Poucas pessoas têm o conhecimento, mas o cantor que divulgou a cultura nordestina para todo o País, no início da carreira, tocava polcas, mazurcas, valsas e o foxtrot. Isso por causa da influência da música americana. Além de que, a gravadora RCA não pretendia investir nas letras folclóricas. Só depois de outro artista fazer sucesso com uma de suas canções, a empresa percebeu o erro e o cantor passou a fazer sucesso com diversas canções como, por exemplo, No meu pé serra, de 1946, junto com um figurino misto de vaqueiro com cangaceiro.
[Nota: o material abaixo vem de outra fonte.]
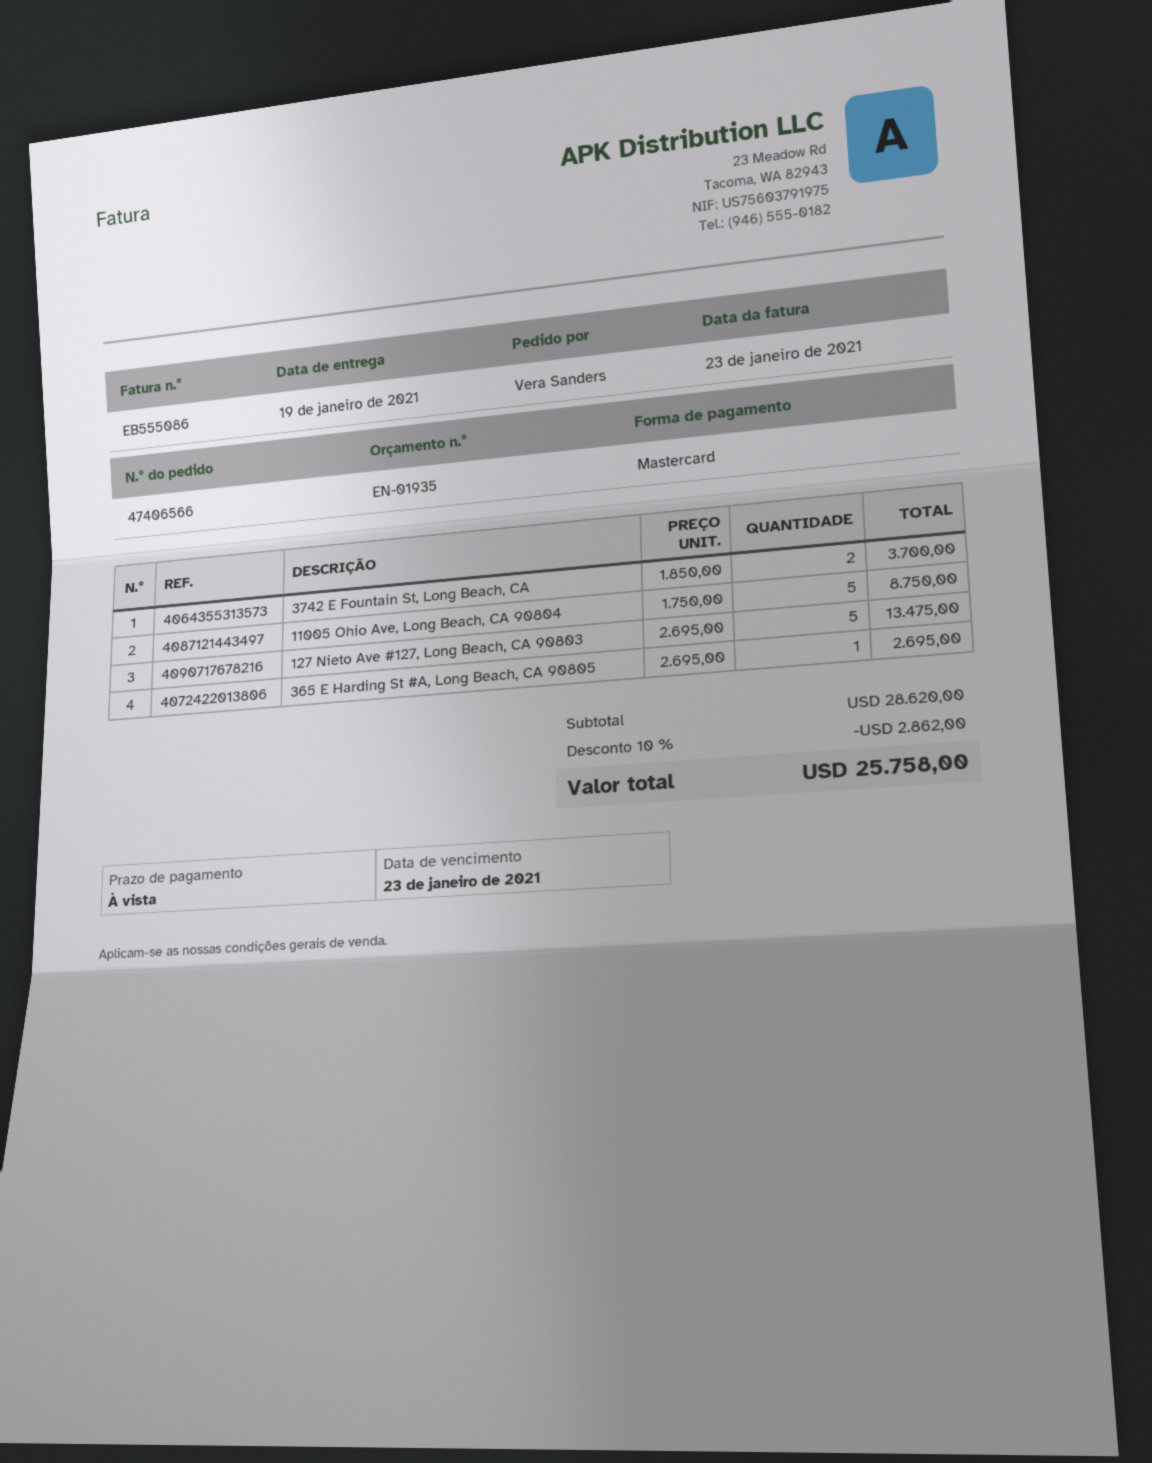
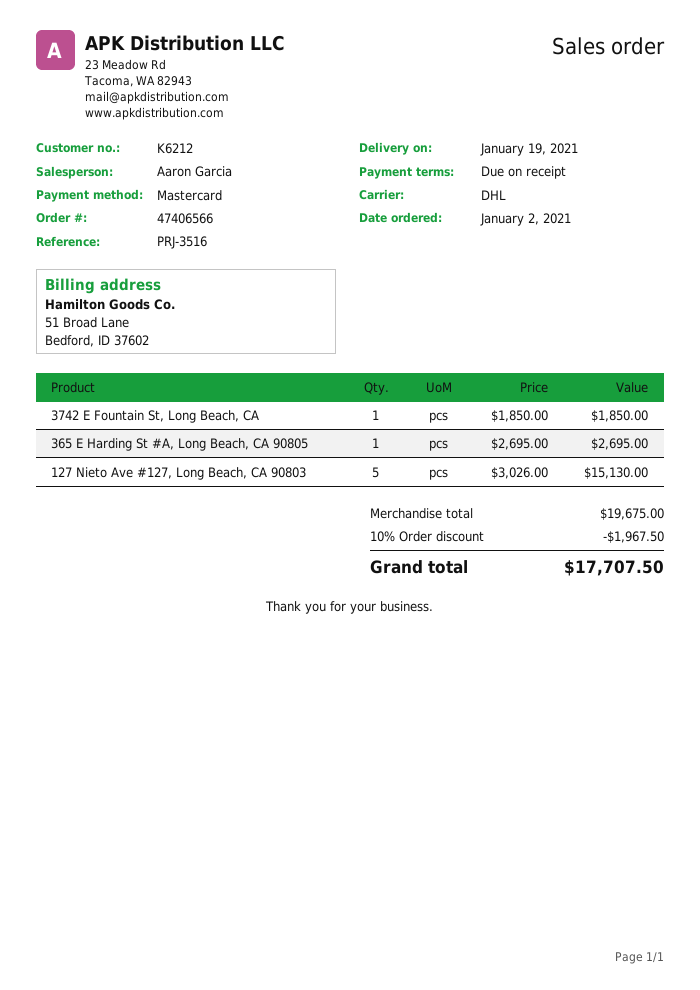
3742 E Fountain St, Long Beach, CA: 2 x 1850.00 = 3700.00 -> 1 x 1850.00 = 1850.00
11005 Ohio Ave, Long Beach, CA 90804: 5 x 1750.00 = 8750.00 -> none
127 Nieto Ave #127, Long Beach, CA 90803: 5 x 2695.00 = 13475.00 -> 5 x 3026.00 = 15130.00
subtotal: 28620.00 -> 19675.00
discount: 10% = 2862.00 -> 10% = 1967.50
total: 25758.00 -> 17707.50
Luiz Gonzaga emplacou diversos sucessos, tornando-se, de fato, uma das lendas vivas de sua época. No entanto, houve um período que a Bossa Nova começou a ganhar muito espaço na mídia, com uma proposta mais voltada para o público do meio urbano. Desta forma, o Rei do Baião não possuía o mesmo espaço na imprensa, mas, como sua coroação já tinha acontecido, virou ídolo do povo nordestino e continuou fazendo sucesso. A sua volta à mídia se deu por causa de Gilberto Gil, pois quando surgiu o Tropicalismo, o cantor declarou que uma de suas principais influências foi o Gonzagão. Isso foi reforçado por Caetano Veloso, que gravou algumas das canções do Mestre Lua.

Segundo o produtor Marcos Veloso, que é um apreciador das músicas de Gonzaga, não tem nenhum artista que seja tão pesquisado quanto Luiz Gonzaga. “Ele tem música com todas as letras do alfabeto e gravou em mais de vinte gêneros diferentes. Além disso, Lua quebrou muitos tabus por ser preto, pobre e nordestino. A música, hoje em dia, tem influência direta do Rei do Baião. Até mesmo Raul Seixas reverenciava Gonzagão”, completa.

Nos anos 80, Gonzaguinha, que já era conhecido, e seu pai fizeram diversos shows pelo Brasil e isso fez a imprensa relembrar a importância do Mestre Lua para a MPB. Luiz Gonzaga foi referência para inúmeros artistas que desembarcaram no Sul e Sudeste do País como Alceu Valença, Geraldo Azevedo, Zé Ramalho, Fagner, Dominguinhos e Elba Ramalho. Por várias vezes, Gonzaga disse que iria se aposentar, entretanto, continuava a cantar. Suas letras e canções estão imortais na minha e na sua memória, além no das futuras gerações. Ele morreu no dia 2 de agosto de 1989, vítima de parada cardiorrespiratória no Hospital Santa Joana, na capital pernambucana.